*WHAT THE TASK REQUIRES*
Keep every word the same. Repeat the records without their images.

Segment Start: AVAILABLE RECORDS

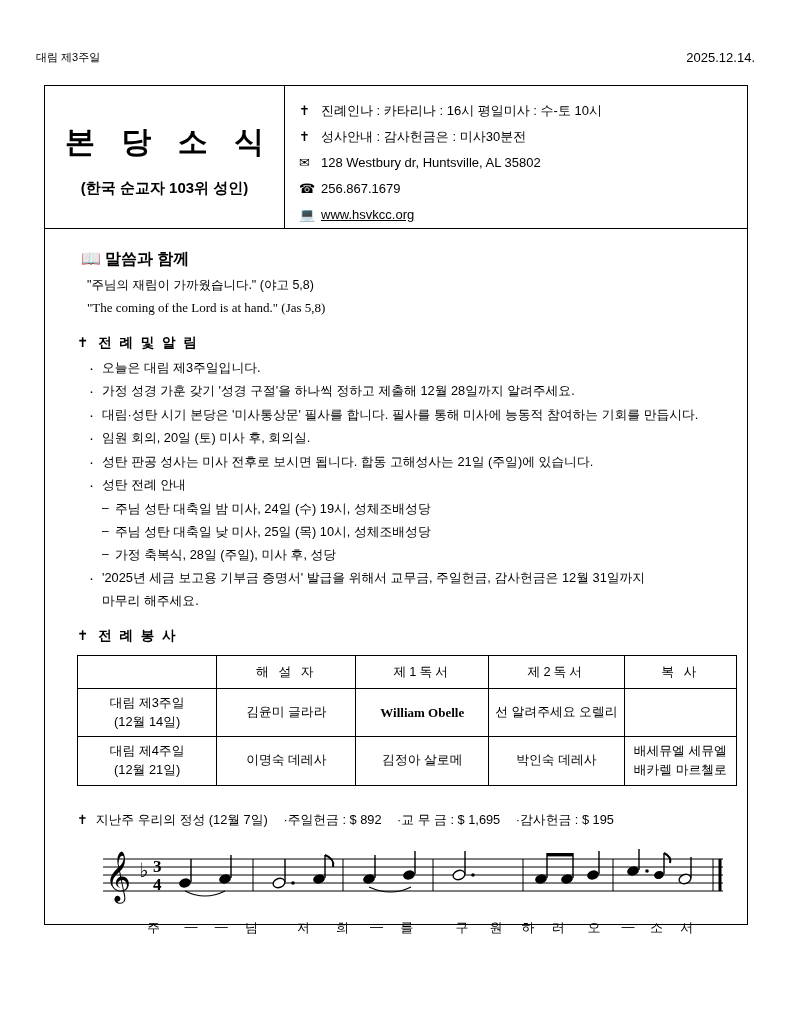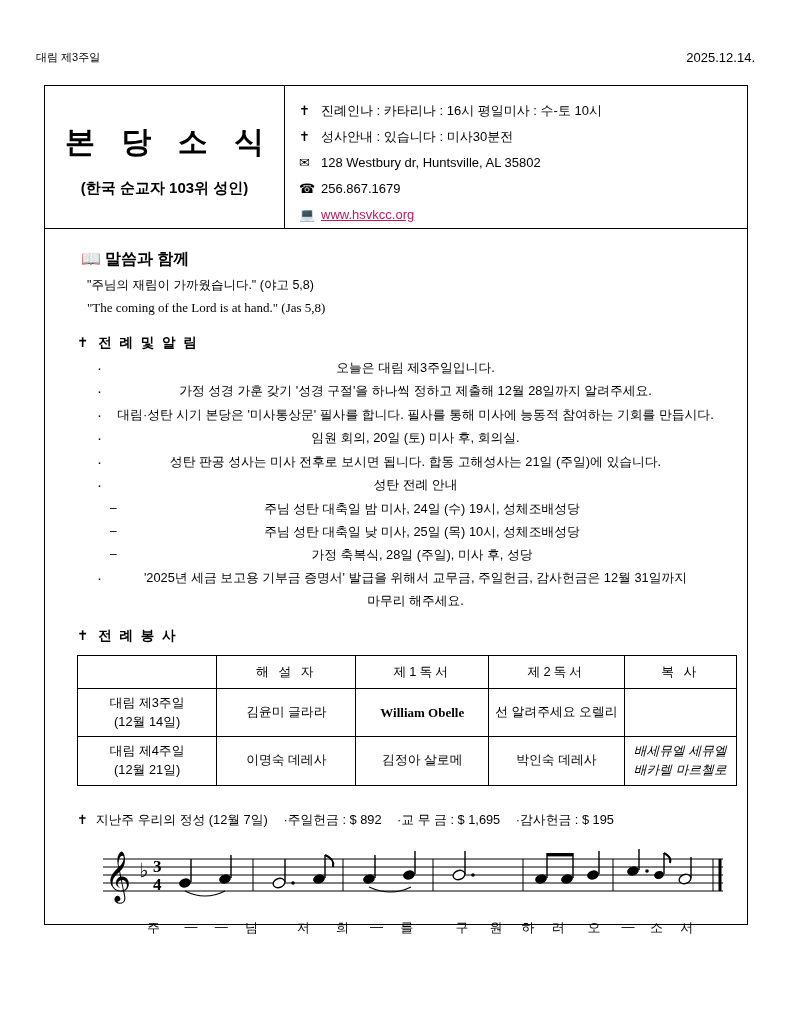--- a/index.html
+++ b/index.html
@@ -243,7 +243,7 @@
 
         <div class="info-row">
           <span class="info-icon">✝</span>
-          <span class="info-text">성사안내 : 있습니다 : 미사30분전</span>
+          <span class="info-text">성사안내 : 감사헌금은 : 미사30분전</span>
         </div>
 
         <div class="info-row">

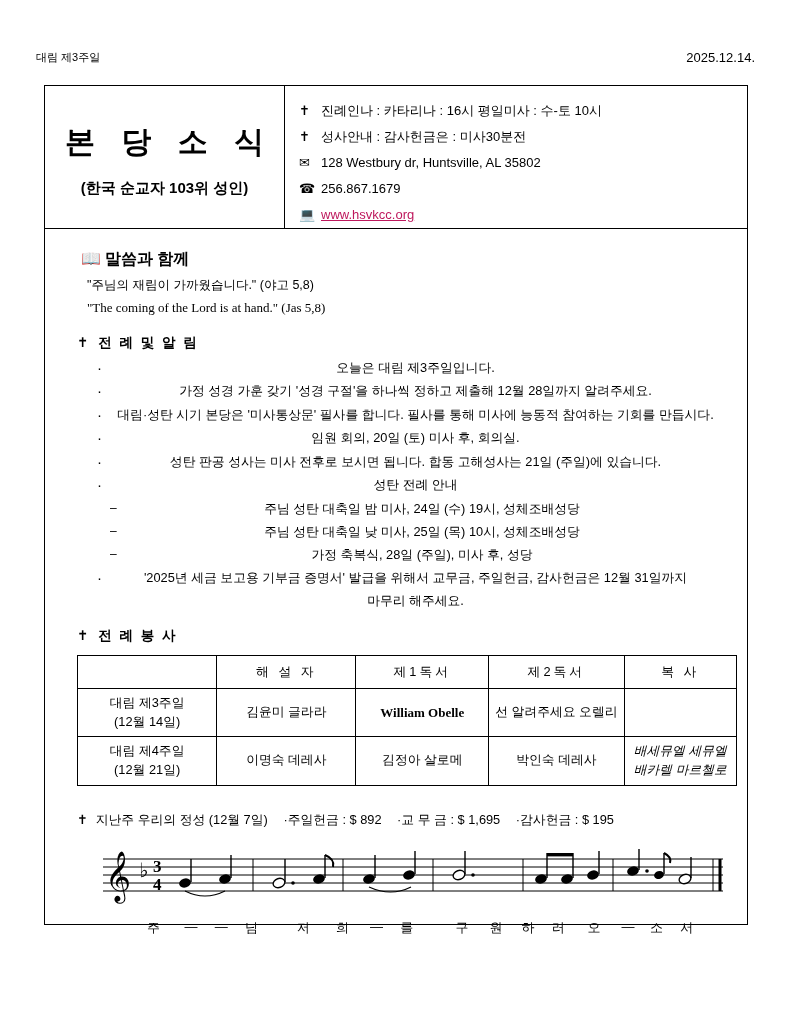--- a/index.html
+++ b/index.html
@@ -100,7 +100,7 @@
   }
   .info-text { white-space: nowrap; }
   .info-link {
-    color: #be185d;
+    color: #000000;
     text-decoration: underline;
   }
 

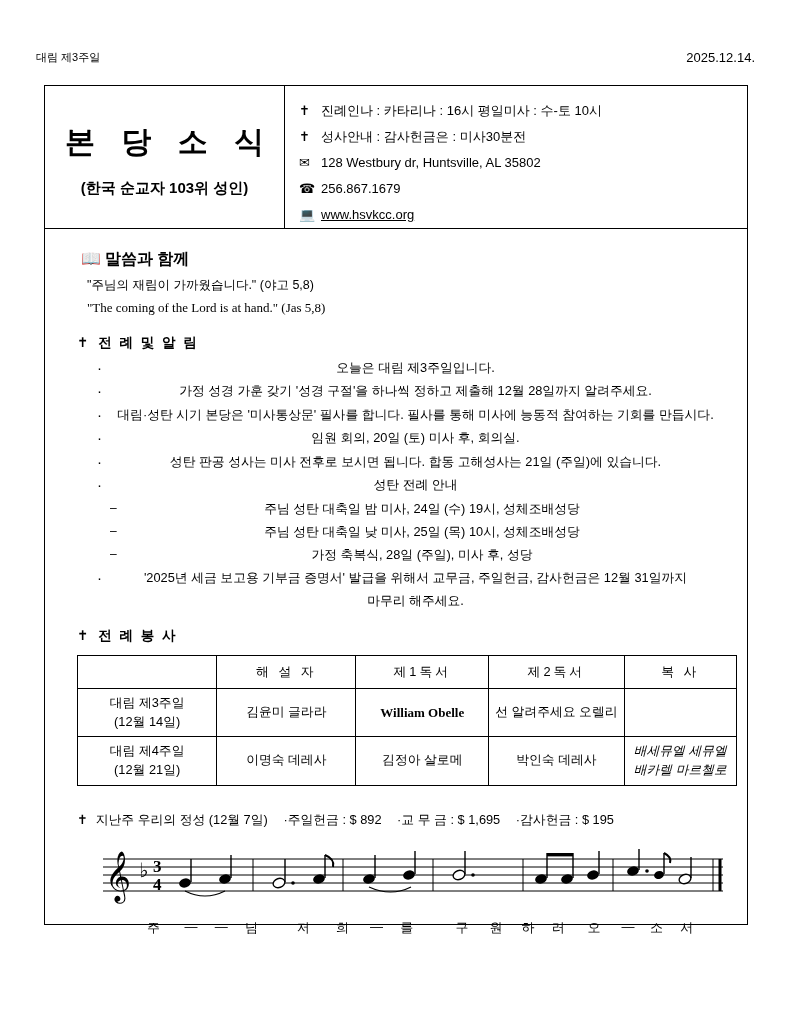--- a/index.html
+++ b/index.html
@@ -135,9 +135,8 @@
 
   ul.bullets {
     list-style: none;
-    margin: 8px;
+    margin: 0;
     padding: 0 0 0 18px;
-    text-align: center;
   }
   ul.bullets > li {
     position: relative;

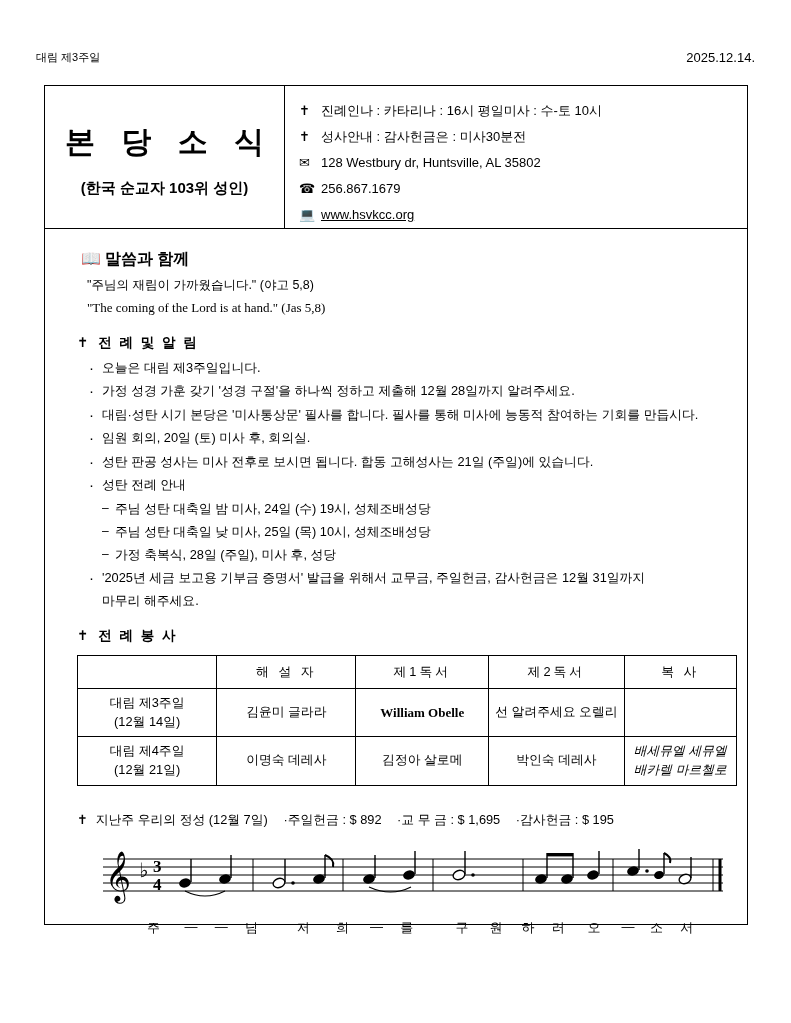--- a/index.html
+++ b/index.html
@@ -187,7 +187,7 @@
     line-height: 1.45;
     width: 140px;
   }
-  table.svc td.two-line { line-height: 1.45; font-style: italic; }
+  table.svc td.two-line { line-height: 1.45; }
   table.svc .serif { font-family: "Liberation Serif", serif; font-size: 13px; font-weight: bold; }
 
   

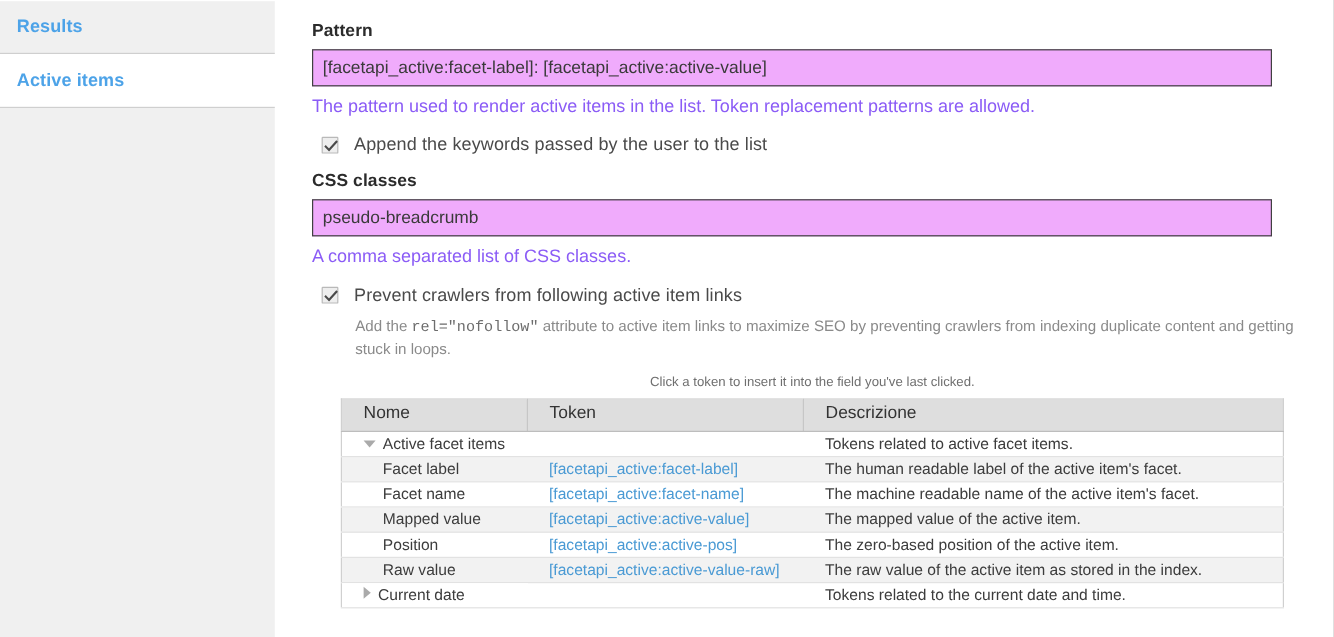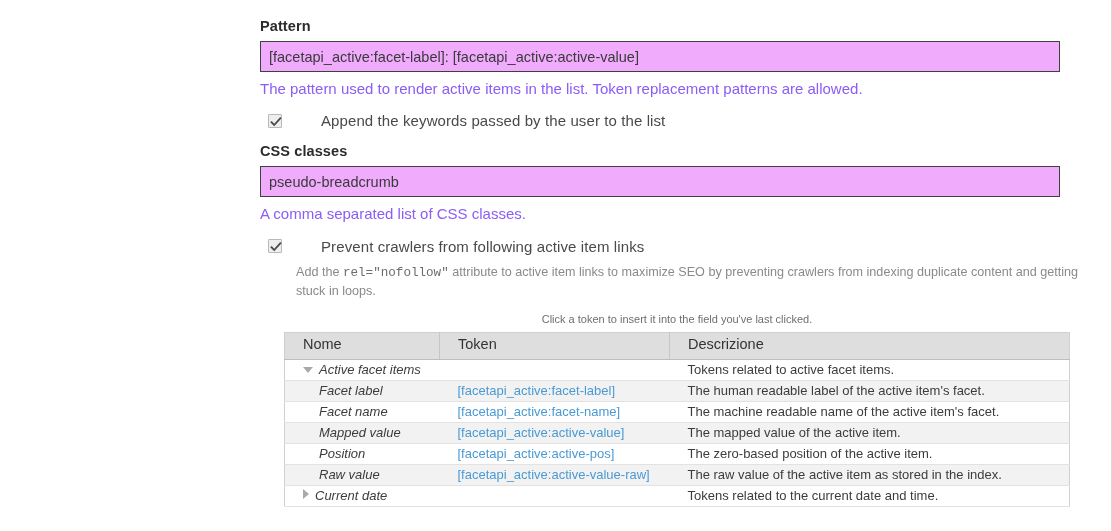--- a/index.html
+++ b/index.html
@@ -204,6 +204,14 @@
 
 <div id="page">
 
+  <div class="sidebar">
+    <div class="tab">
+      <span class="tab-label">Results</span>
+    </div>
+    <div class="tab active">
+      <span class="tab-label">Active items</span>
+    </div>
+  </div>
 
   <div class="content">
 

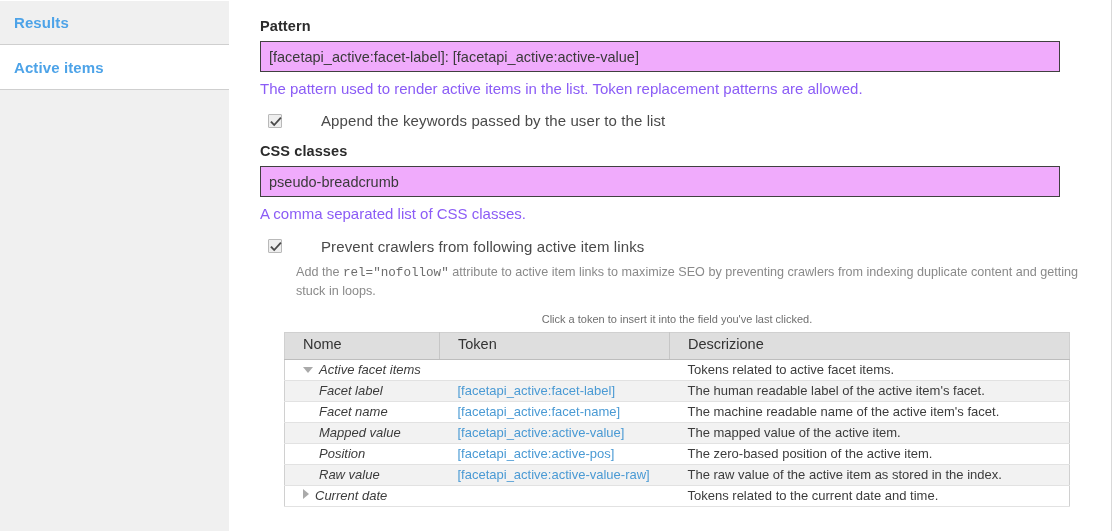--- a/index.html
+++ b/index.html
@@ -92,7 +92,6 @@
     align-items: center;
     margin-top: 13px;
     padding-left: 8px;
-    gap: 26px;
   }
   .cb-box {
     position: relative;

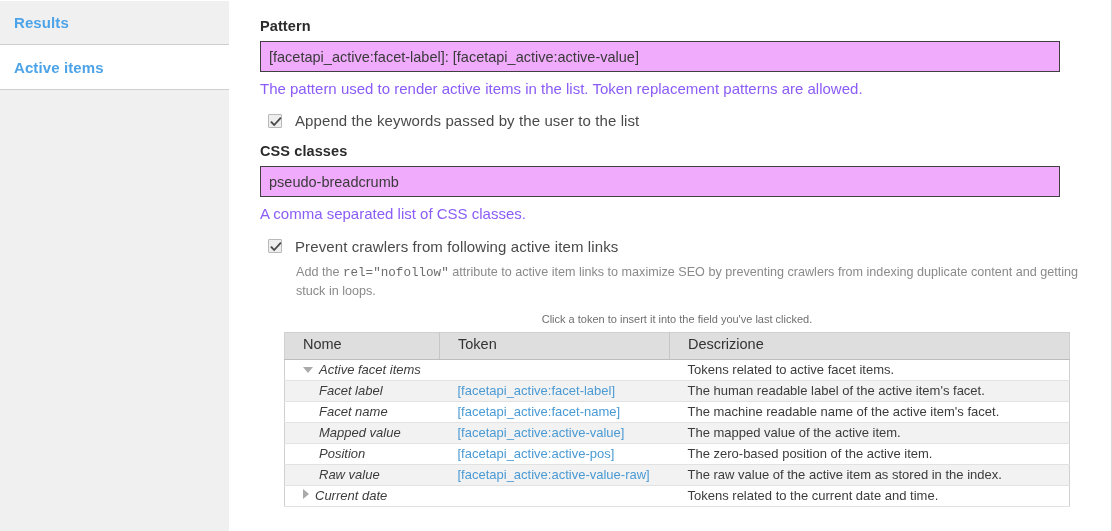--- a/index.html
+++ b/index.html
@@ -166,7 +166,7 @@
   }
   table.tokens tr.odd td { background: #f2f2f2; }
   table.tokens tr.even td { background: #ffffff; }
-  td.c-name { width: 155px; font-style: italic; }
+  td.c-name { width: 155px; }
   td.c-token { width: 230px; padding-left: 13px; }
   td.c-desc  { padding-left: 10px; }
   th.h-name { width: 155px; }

Segment End: AVAILABLE RECORDS

*REPLY TO THE EXERCISE*
--- a/index.html
+++ b/index.html
@@ -243,7 +243,7 @@
 
         <div class="info-row">
           <span class="info-icon">✝</span>
-          <span class="info-text">성사안내 : 있습니다 : 미사30분전</span>
+          <span class="info-text">성사안내 : 감사헌금은 : 미사30분전</span>
         </div>
 
         <div class="info-row">

--- a/index.html
+++ b/index.html
@@ -100,7 +100,7 @@
   }
   .info-text { white-space: nowrap; }
   .info-link {
-    color: #be185d;
+    color: #000000;
     text-decoration: underline;
   }
 

--- a/index.html
+++ b/index.html
@@ -135,9 +135,8 @@
 
   ul.bullets {
     list-style: none;
-    margin: 8px;
+    margin: 0;
     padding: 0 0 0 18px;
-    text-align: center;
   }
   ul.bullets > li {
     position: relative;

--- a/index.html
+++ b/index.html
@@ -187,7 +187,7 @@
     line-height: 1.45;
     width: 140px;
   }
-  table.svc td.two-line { line-height: 1.45; font-style: italic; }
+  table.svc td.two-line { line-height: 1.45; }
   table.svc .serif { font-family: "Liberation Serif", serif; font-size: 13px; font-weight: bold; }
 
   

--- a/index.html
+++ b/index.html
@@ -204,6 +204,14 @@
 
 <div id="page">
 
+  <div class="sidebar">
+    <div class="tab">
+      <span class="tab-label">Results</span>
+    </div>
+    <div class="tab active">
+      <span class="tab-label">Active items</span>
+    </div>
+  </div>
 
   <div class="content">
 

--- a/index.html
+++ b/index.html
@@ -92,7 +92,6 @@
     align-items: center;
     margin-top: 13px;
     padding-left: 8px;
-    gap: 26px;
   }
   .cb-box {
     position: relative;

--- a/index.html
+++ b/index.html
@@ -166,7 +166,7 @@
   }
   table.tokens tr.odd td { background: #f2f2f2; }
   table.tokens tr.even td { background: #ffffff; }
-  td.c-name { width: 155px; font-style: italic; }
+  td.c-name { width: 155px; }
   td.c-token { width: 230px; padding-left: 13px; }
   td.c-desc  { padding-left: 10px; }
   th.h-name { width: 155px; }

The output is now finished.